= Extracted information =
-- Opening Marker --

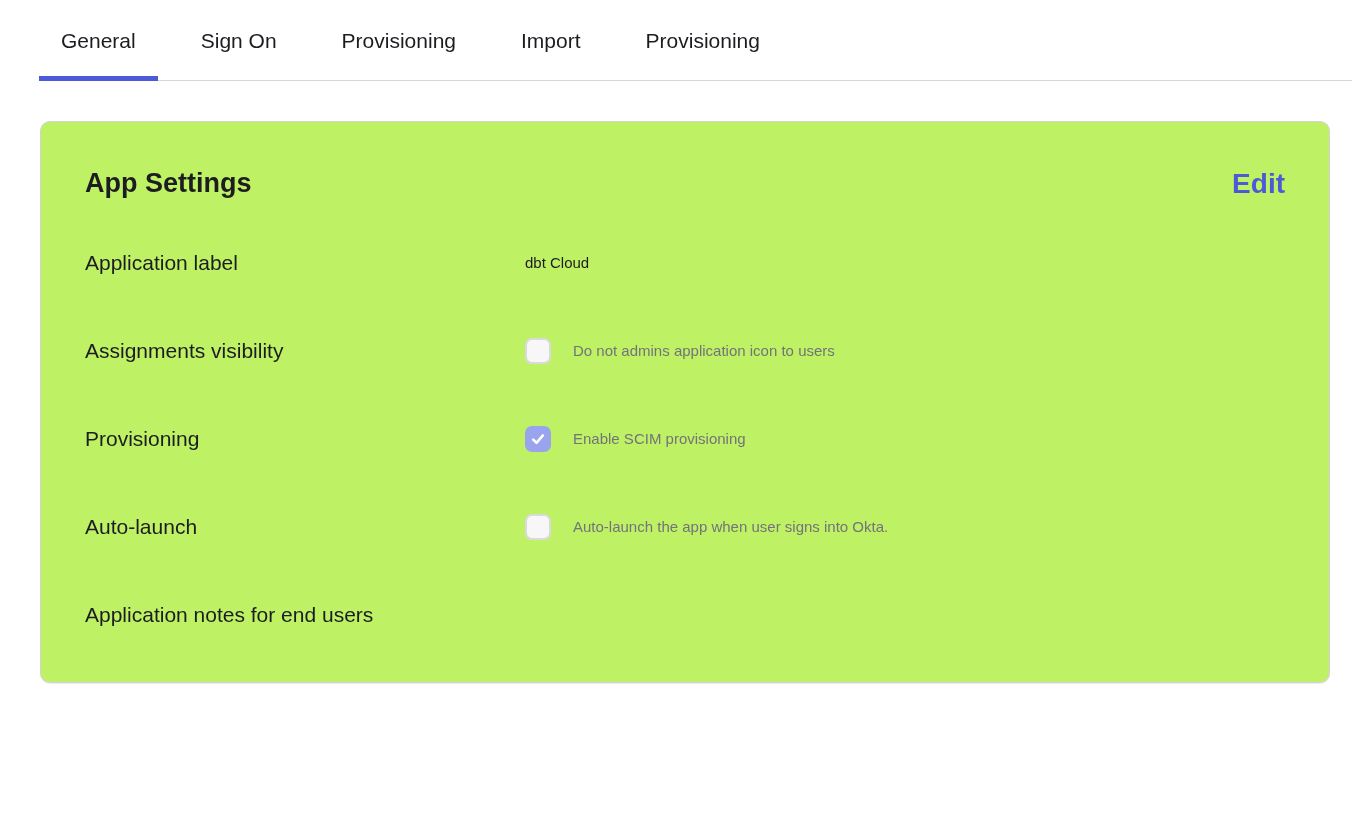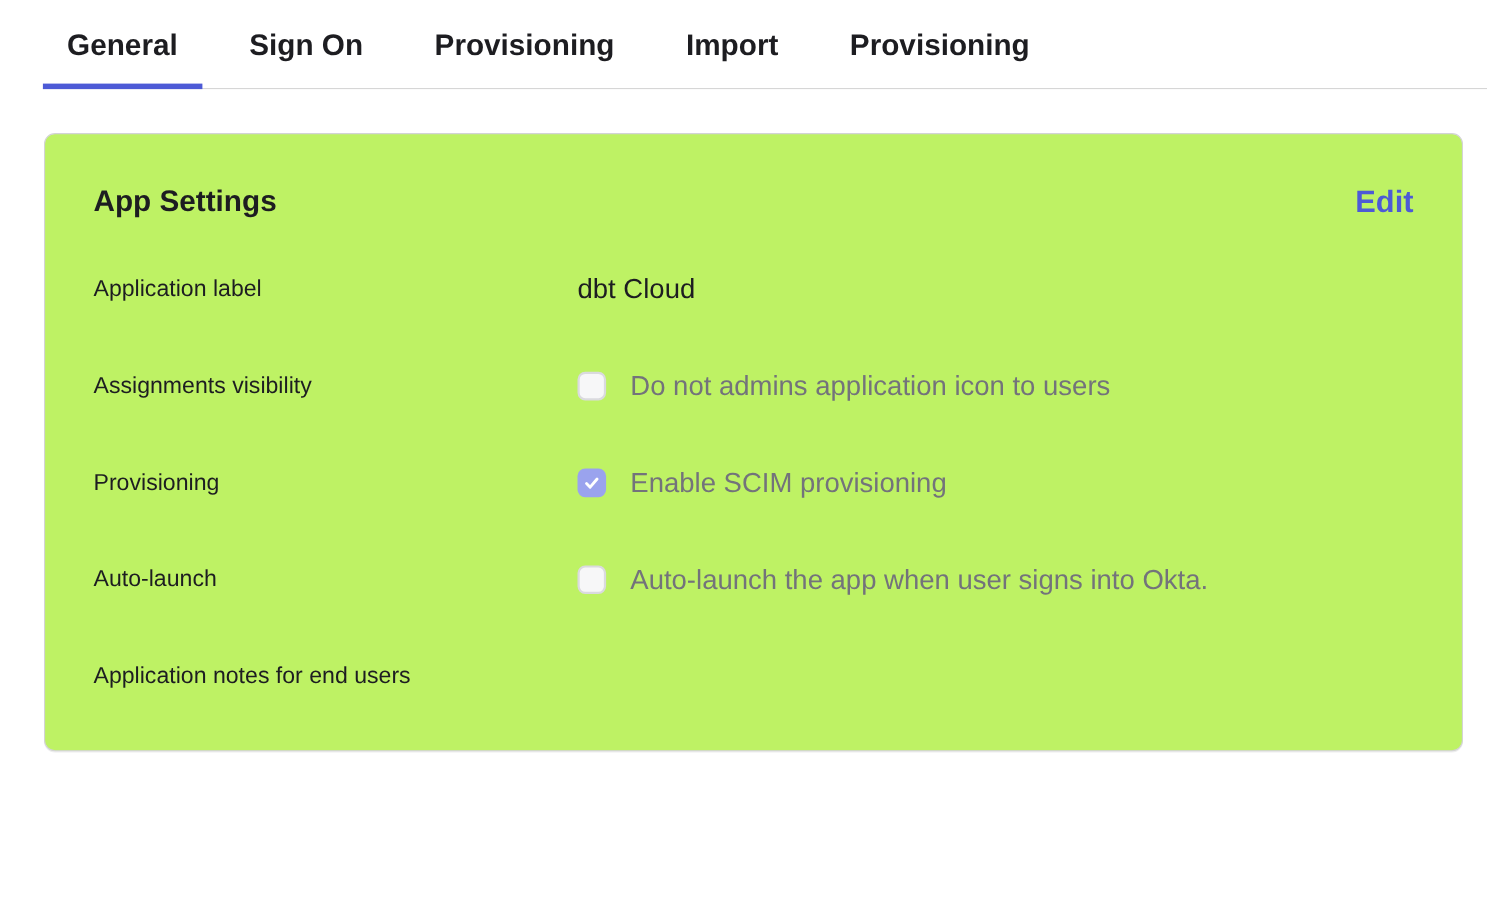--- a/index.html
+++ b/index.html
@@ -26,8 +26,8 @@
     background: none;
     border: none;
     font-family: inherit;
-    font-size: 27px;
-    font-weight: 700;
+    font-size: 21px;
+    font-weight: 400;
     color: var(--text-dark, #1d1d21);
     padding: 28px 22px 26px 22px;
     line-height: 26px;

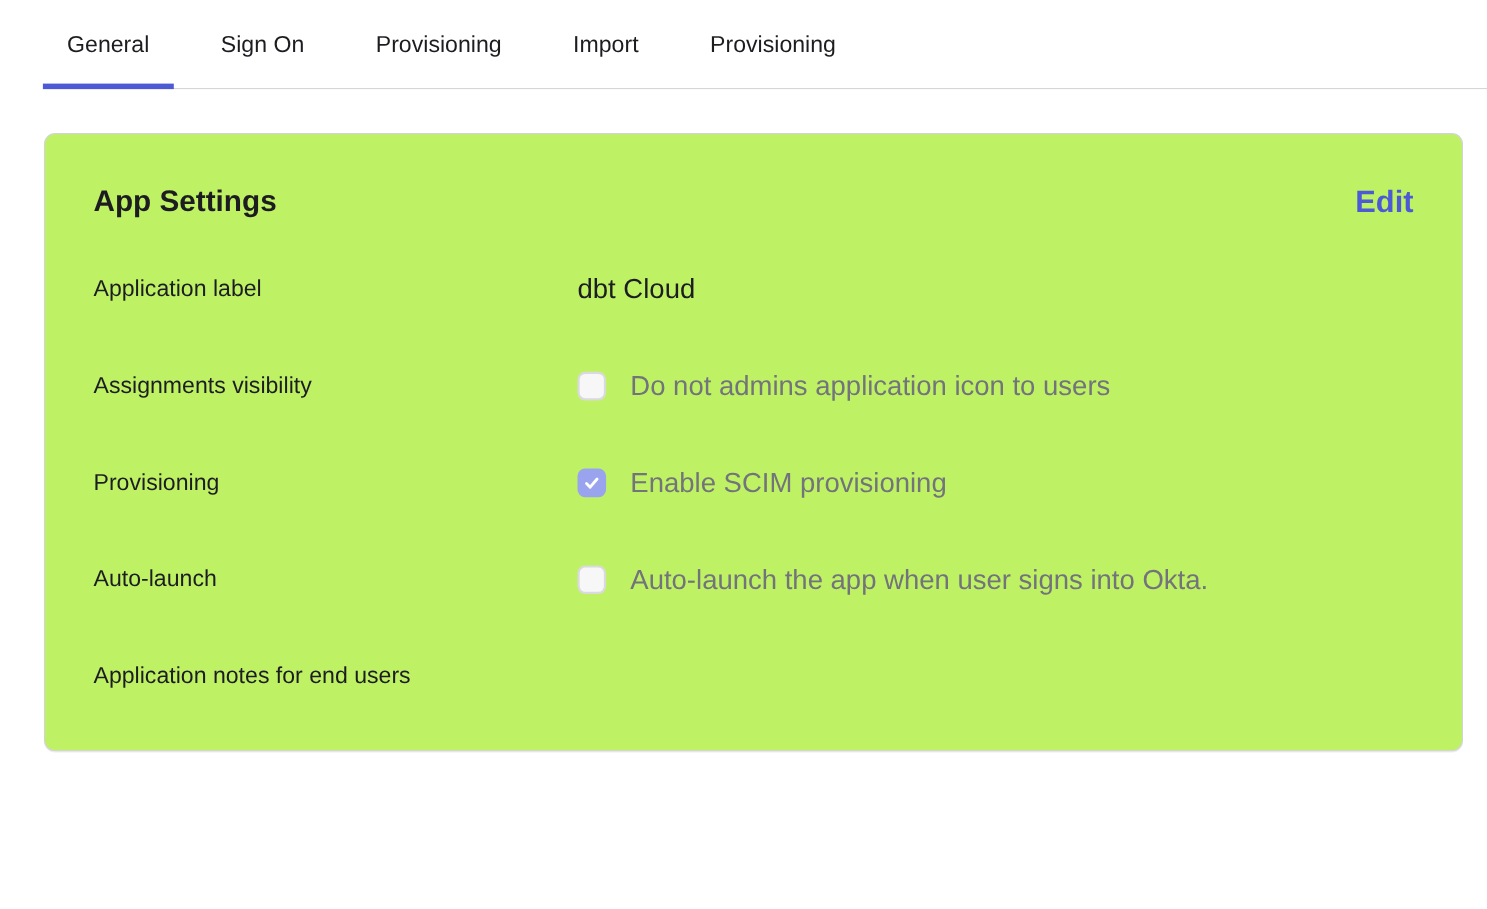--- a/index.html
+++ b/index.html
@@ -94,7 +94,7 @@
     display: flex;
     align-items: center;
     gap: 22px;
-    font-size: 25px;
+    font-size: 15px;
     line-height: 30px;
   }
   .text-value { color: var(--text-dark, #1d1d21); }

-- Closing Marker --
-- Opening Marker --

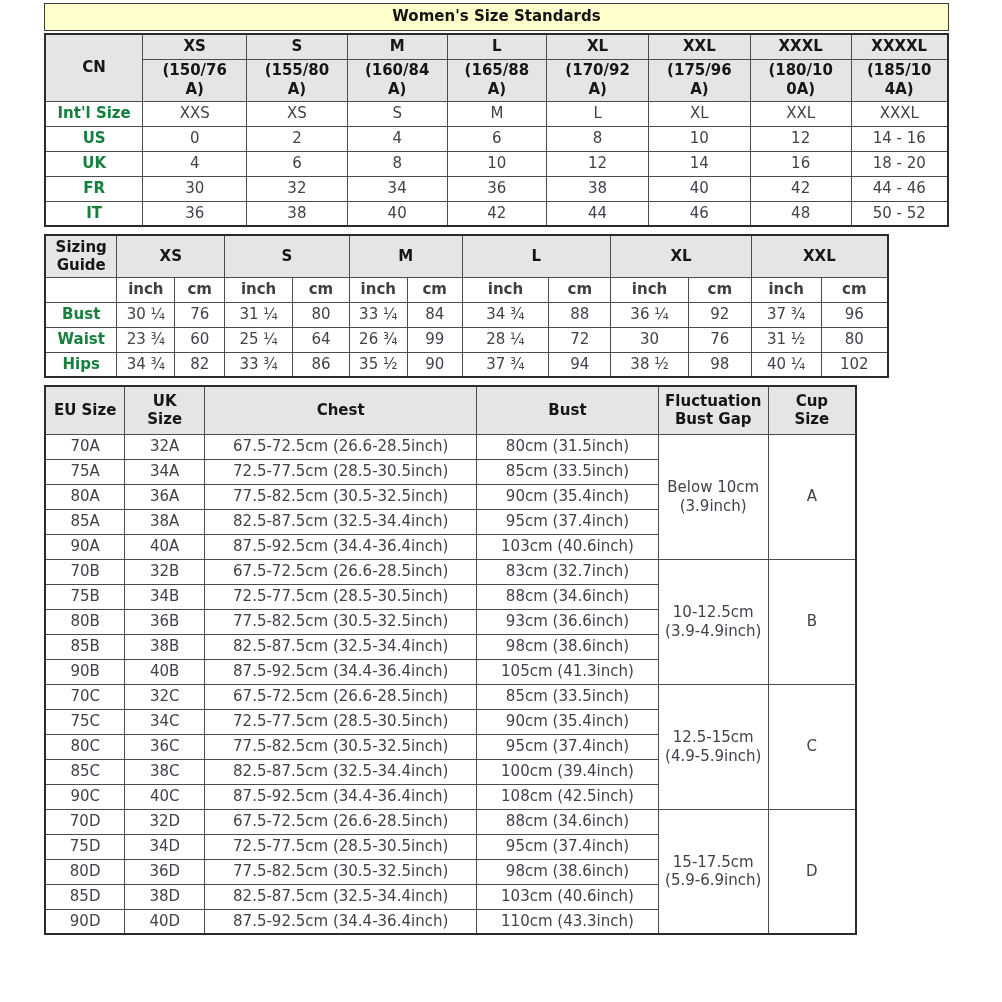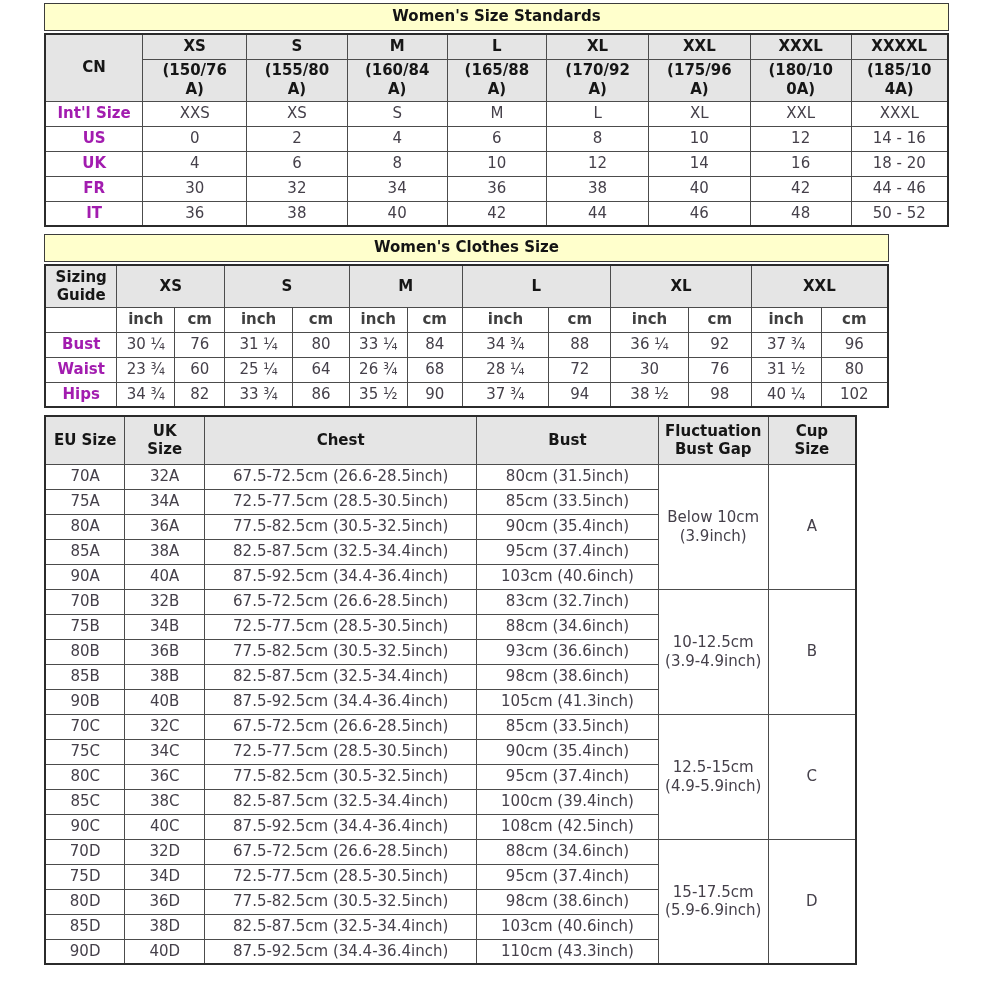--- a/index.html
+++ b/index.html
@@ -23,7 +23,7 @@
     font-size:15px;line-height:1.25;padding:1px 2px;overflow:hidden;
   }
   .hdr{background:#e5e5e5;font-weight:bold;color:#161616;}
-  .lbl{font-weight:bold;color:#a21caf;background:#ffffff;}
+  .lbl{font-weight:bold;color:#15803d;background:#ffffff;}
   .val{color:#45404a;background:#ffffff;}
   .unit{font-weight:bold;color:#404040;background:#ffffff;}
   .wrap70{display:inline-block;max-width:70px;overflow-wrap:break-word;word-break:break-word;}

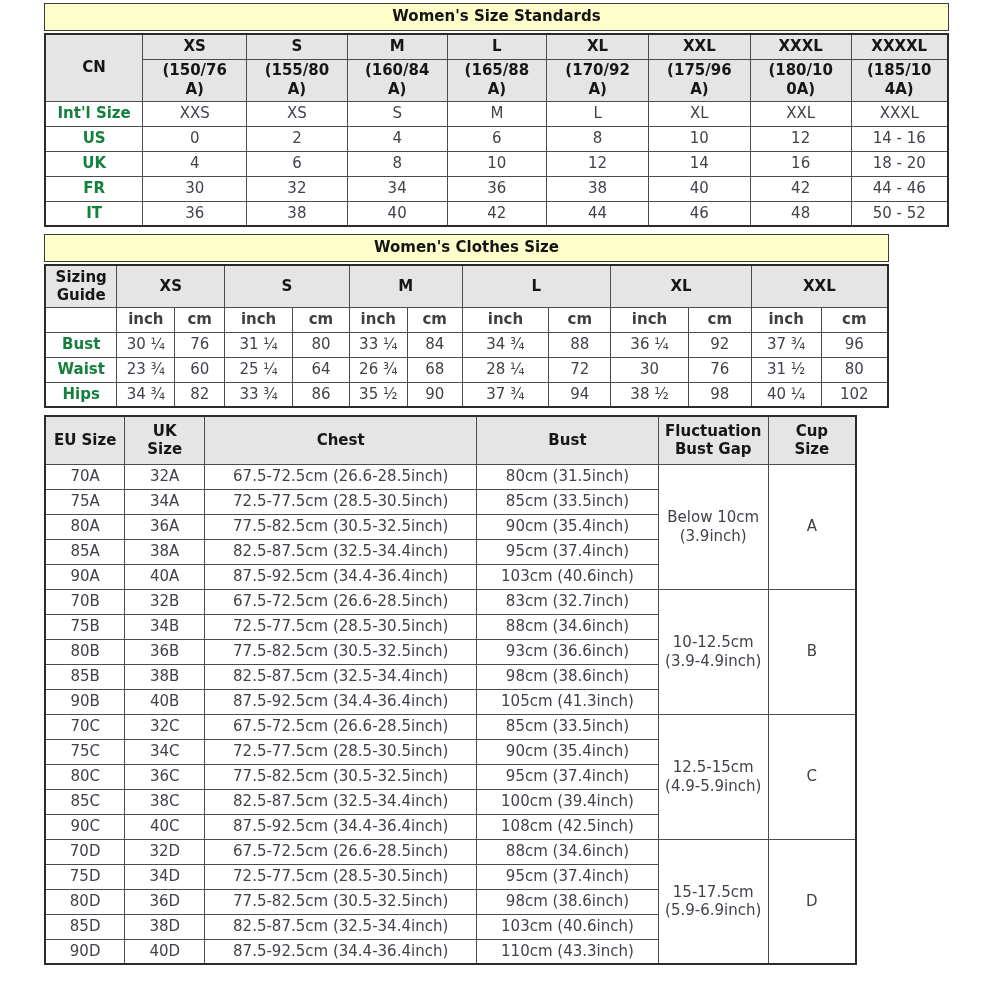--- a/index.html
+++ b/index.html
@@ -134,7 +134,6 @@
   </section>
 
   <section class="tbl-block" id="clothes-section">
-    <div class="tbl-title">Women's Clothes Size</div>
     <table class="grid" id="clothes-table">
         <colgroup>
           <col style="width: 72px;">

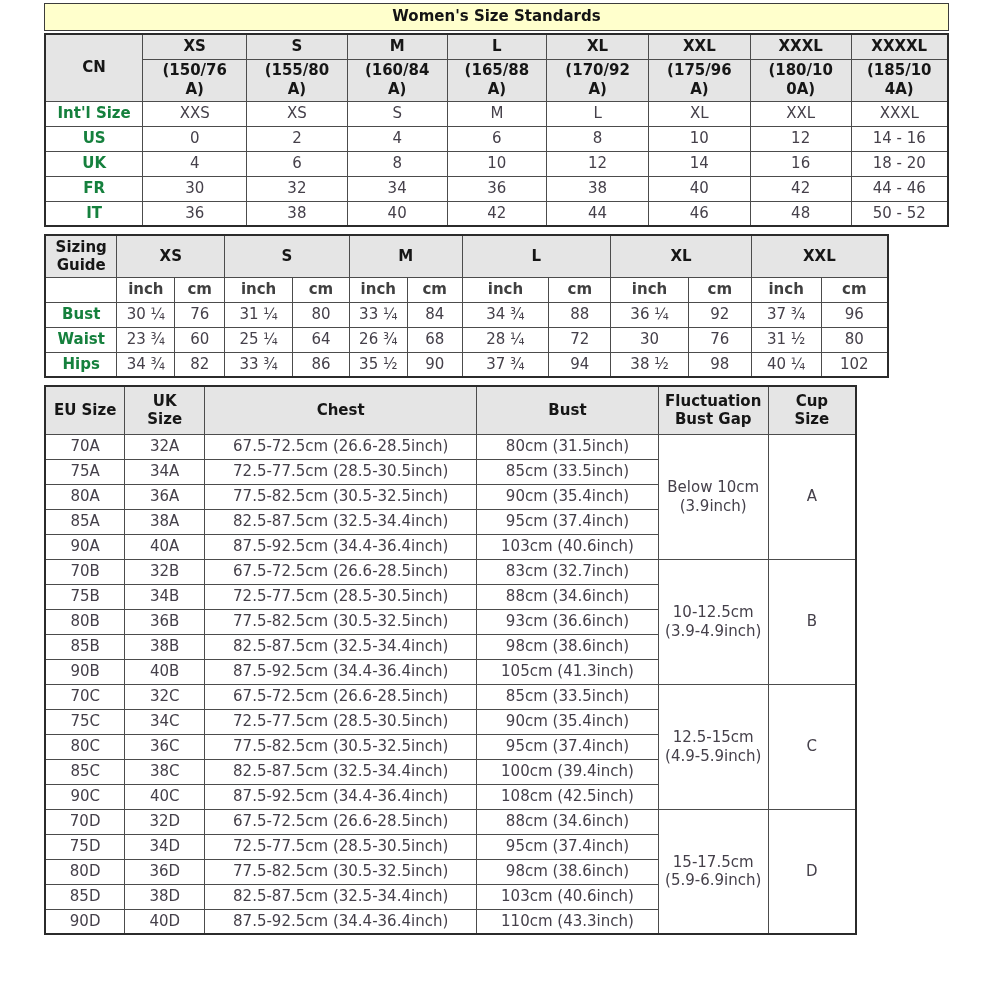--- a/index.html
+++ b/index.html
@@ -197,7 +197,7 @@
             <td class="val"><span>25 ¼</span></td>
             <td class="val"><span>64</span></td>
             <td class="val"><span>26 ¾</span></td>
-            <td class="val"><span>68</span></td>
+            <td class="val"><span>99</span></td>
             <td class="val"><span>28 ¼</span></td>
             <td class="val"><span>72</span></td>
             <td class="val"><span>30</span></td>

-- Closing Marker --

= Problem =
From the material above, report how many lines contain the word "span", giving only the number.

= Exercise response =
8